Moreover, between 2016 and 2021, money earmarked for spending on inmates was underutilised — ₹6,727.30 crore was the average national expenditure against a sanctioned ₹7,619.2 crore in 2021.
Other Challenges
The infrastructural deficiencies are both a cause and effect of callousness and neglect of the health of individuals in jail custody.
The refusal to provide care results in ‘unnatural’ deaths inside prisons, which are otherwise ascribed to ‘natural’ causes.
The neglect could be medical, psychological or a continued denial of access to healthcare, food or safety.
are deaths investigated?
Since 1993, the NCRB is required to intimate a custodial death within 24 hours, followed by post-mortem reports, magisterial inquest reports or videography reports of the post-mortem.
What has government done so far?
The Supreme Court in a 1996 judgment articulated the social obligation towards prisoners’ health, noting that they suffer from a “double handicap”.
“First, the prisoners do not enjoy the access to medical expertise that free citizens have. Their incarceration places limitations on such access; no physician of choice, no second opinions, and few if any specialists.
Secondly, because of the conditions of their incarceration, inmates are exposed to more health hazards than free citizens.
The Model Prison Manual of 2016 and the Mental Healthcare Act of 2017, outline inmates’ right to healthcare, which includes
adequate investment in healthcare facilities,
setting up mental health units,
training officers to provide basic and emergency care, and
formulating suicide prevention programmes to thwart such instances.
In light of rising suicide cases, the NHRC in June this year issued an exhaustive 21-page advisory to States, highlighting that suicides arise out of both medical and mental health issues.
The Supreme Court Committee on Prison Reforms made similar recommendations.
An infrastructural issue common to all is the need to scale both quantity and quality of staff, as several reports flag ‘overflowing prisons’ with inmate count exceeding capacity in at least 26 States.

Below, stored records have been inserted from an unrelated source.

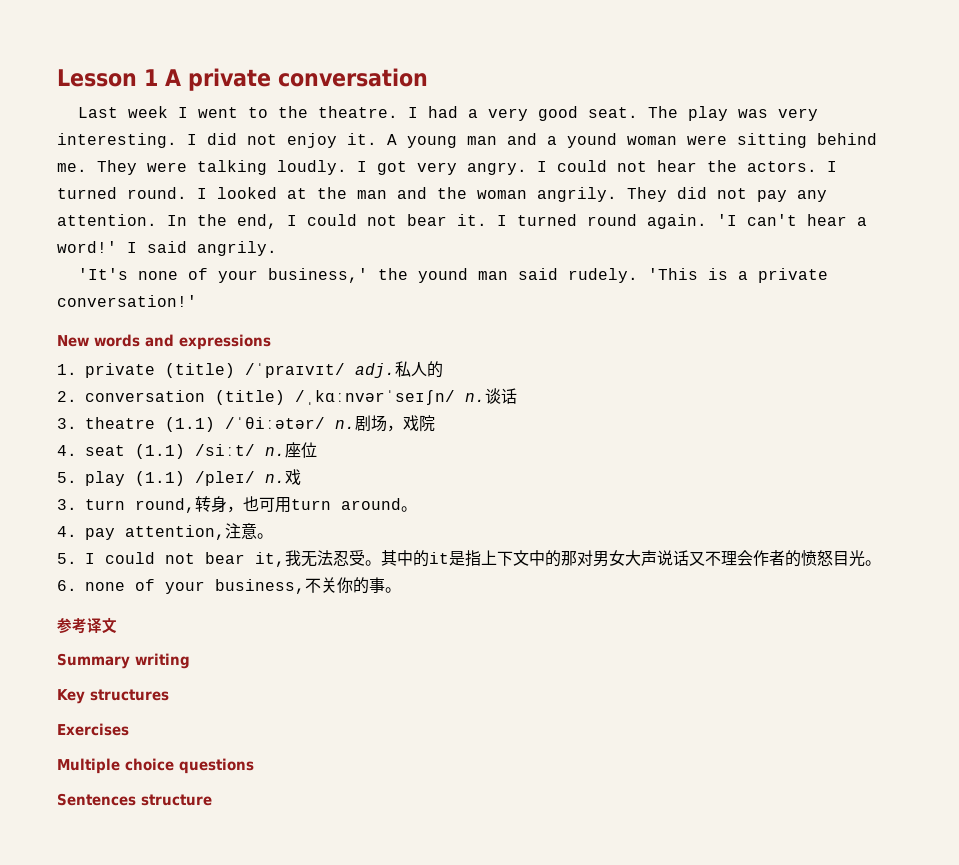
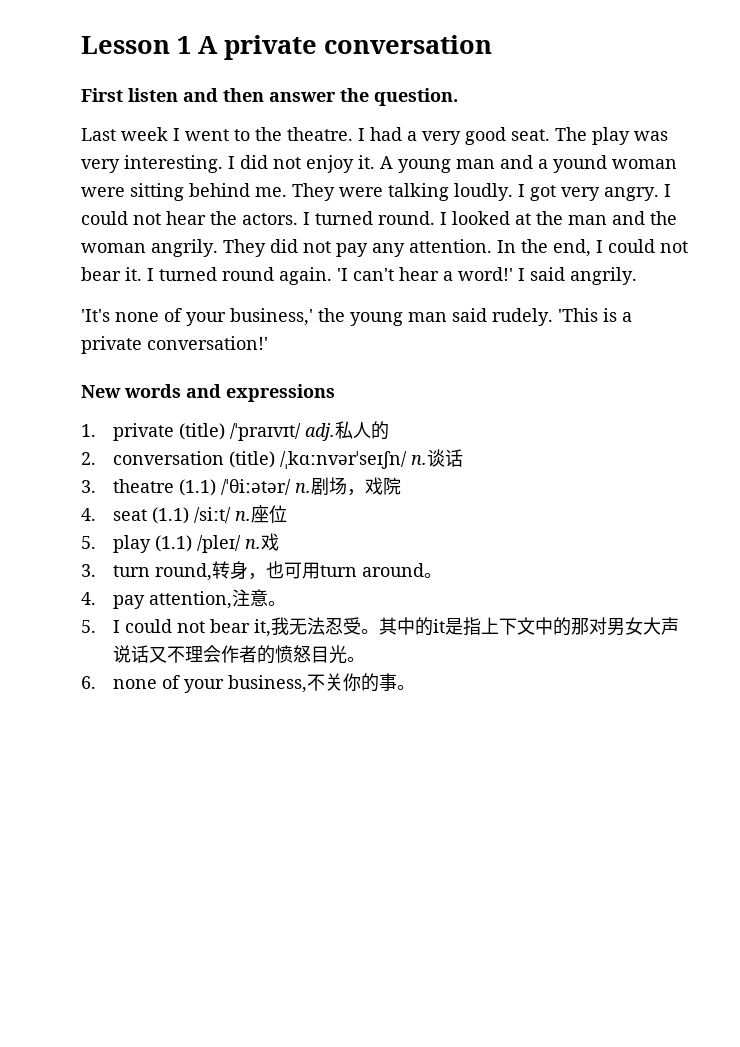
+ First listen and then answer the question.
- 'It's none of your business,' the yound man said rudely.
+ 'It's none of your business,' the young man said rudely.
- 参考译文
- Summary writing
- Key structures
- Exercises
- Multiple choice questions
- Sentences structure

The NHRC recommended filling positions of “Prison Welfare Officers, Probation Officers, Psychologists, and Medical Staff,” further noting that “the strength should be suitably augmented to include Mental Health professionals.”

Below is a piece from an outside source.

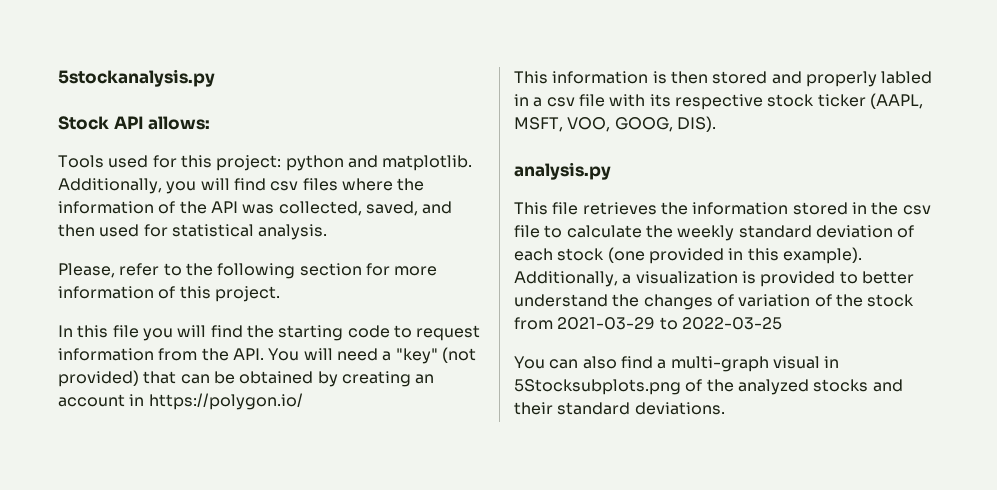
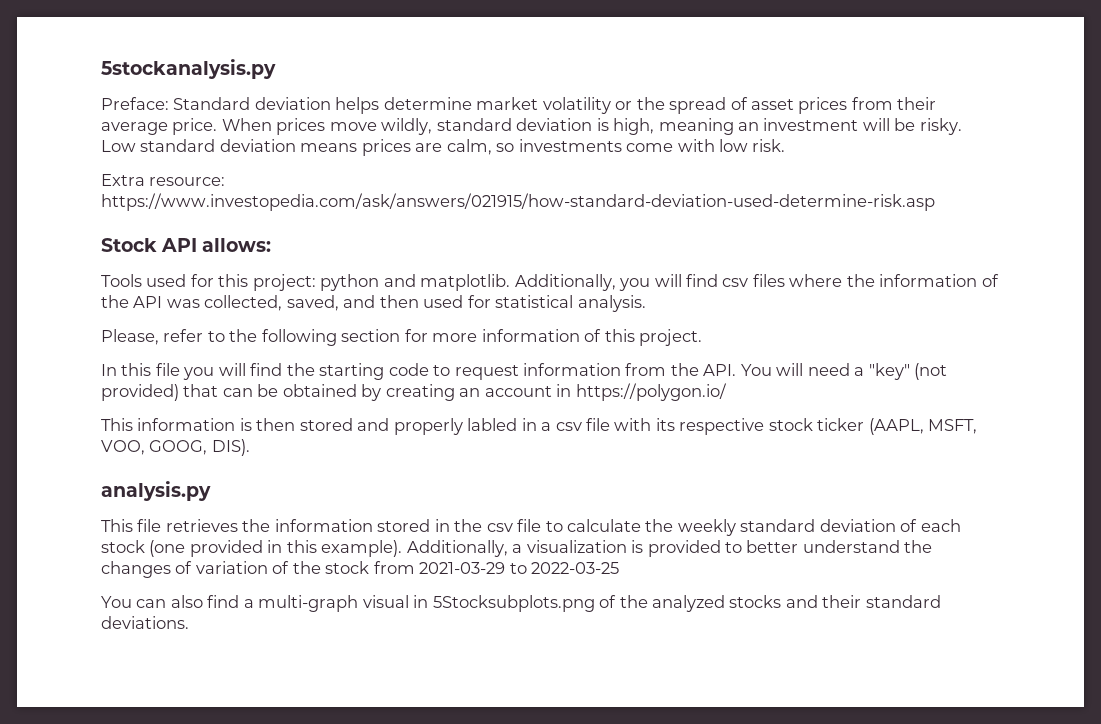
+ Preface: Standard deviation helps determine market volatility or the spread of asset prices from their average price. When prices move wildly, standard deviation is high, meaning an investment will be risky. Low standard deviation means prices are calm, so investments come with low risk.
+ Extra resource: https://www.investopedia.com/ask/answers/021915/how-standard-deviation-used-determine-risk.asp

Another recommendation is to allow inmates an “adequate number of telephones” with friends and family;
Judgments also note that prisoners should be allowed access to newspapers or periodicals to “reduce the feeling of isolation” and “possibility of harmful activity.
To prevent suicides specifically, guidelines recommend a strict check on tools such as ropes, glasses, wooden ladders, pipes; initial mental health screening at the time of entry into jail; and installing CCTV cameras to monitor high-risk inmates.